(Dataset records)

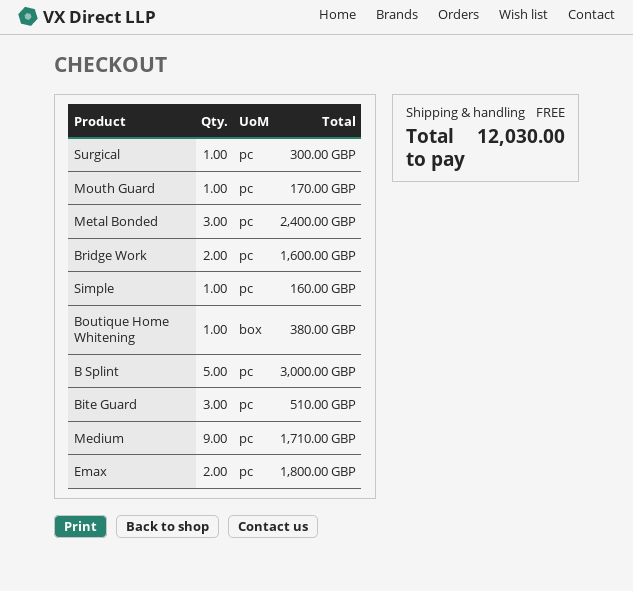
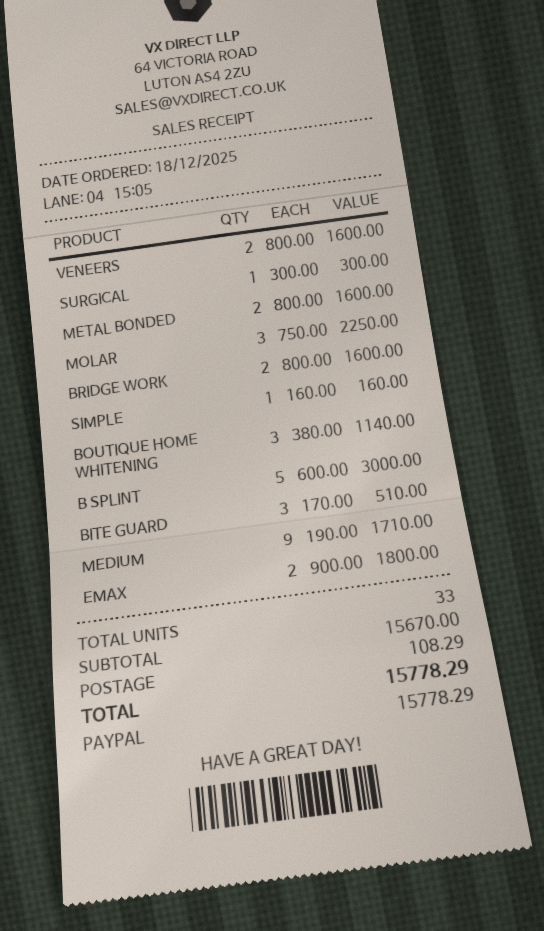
Mouth Guard: 1 for 170.00 -> none
Metal Bonded: 3 for 2400.00 -> 2 for 1600.00
Boutique Home Whitening: 1 for 380.00 -> 3 for 1140.00
VENEERS: none -> 2 for 1600.00
MOLAR: none -> 3 for 2250.00
shipping: 0.00 -> 108.29
total: 12030.00 -> 15778.29

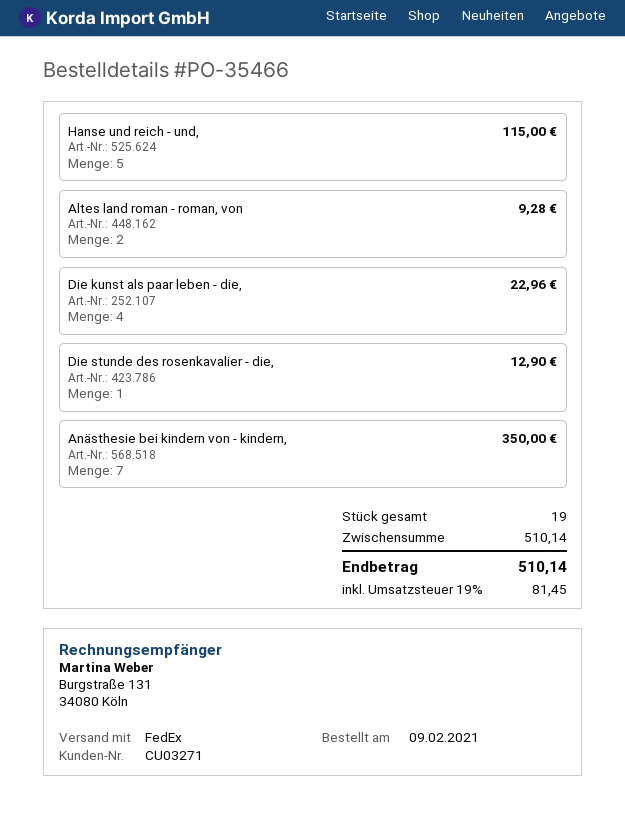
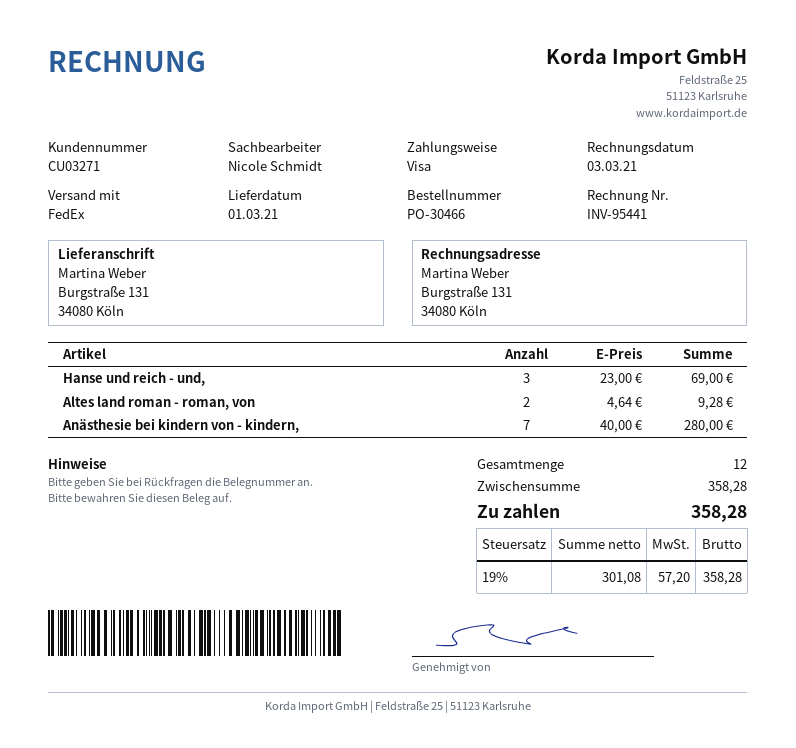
order number: PO-35466 -> PO-30466
Hanse und reich - und,: 5 for 115.00 -> 3 for 69.00
Die kunst als paar leben - die,: 4 for 22.96 -> none
Die stunde des rosenkavalier - die,: 1 for 12.90 -> none
Anästhesie bei kindern von - kindern,: 7 for 350.00 -> 7 for 280.00
total quantity: 19 -> 12
subtotal: 510.14 -> 358.28
tax: 19% = 81.45 -> 19% = 57.20
total: 510.14 -> 358.28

• EXERCISE: In your copy, repeat the records above exactly and include no images.

• COMPLETED TASK:
Mouth Guard: 1 for 170.00 -> none
Metal Bonded: 3 for 2400.00 -> 2 for 1600.00
Boutique Home Whitening: 1 for 380.00 -> 3 for 1140.00
VENEERS: none -> 2 for 1600.00
MOLAR: none -> 3 for 2250.00
shipping: 0.00 -> 108.29
total: 12030.00 -> 15778.29

order number: PO-35466 -> PO-30466
Hanse und reich - und,: 5 for 115.00 -> 3 for 69.00
Die kunst als paar leben - die,: 4 for 22.96 -> none
Die stunde des rosenkavalier - die,: 1 for 12.90 -> none
Anästhesie bei kindern von - kindern,: 7 for 350.00 -> 7 for 280.00
total quantity: 19 -> 12
subtotal: 510.14 -> 358.28
tax: 19% = 81.45 -> 19% = 57.20
total: 510.14 -> 358.28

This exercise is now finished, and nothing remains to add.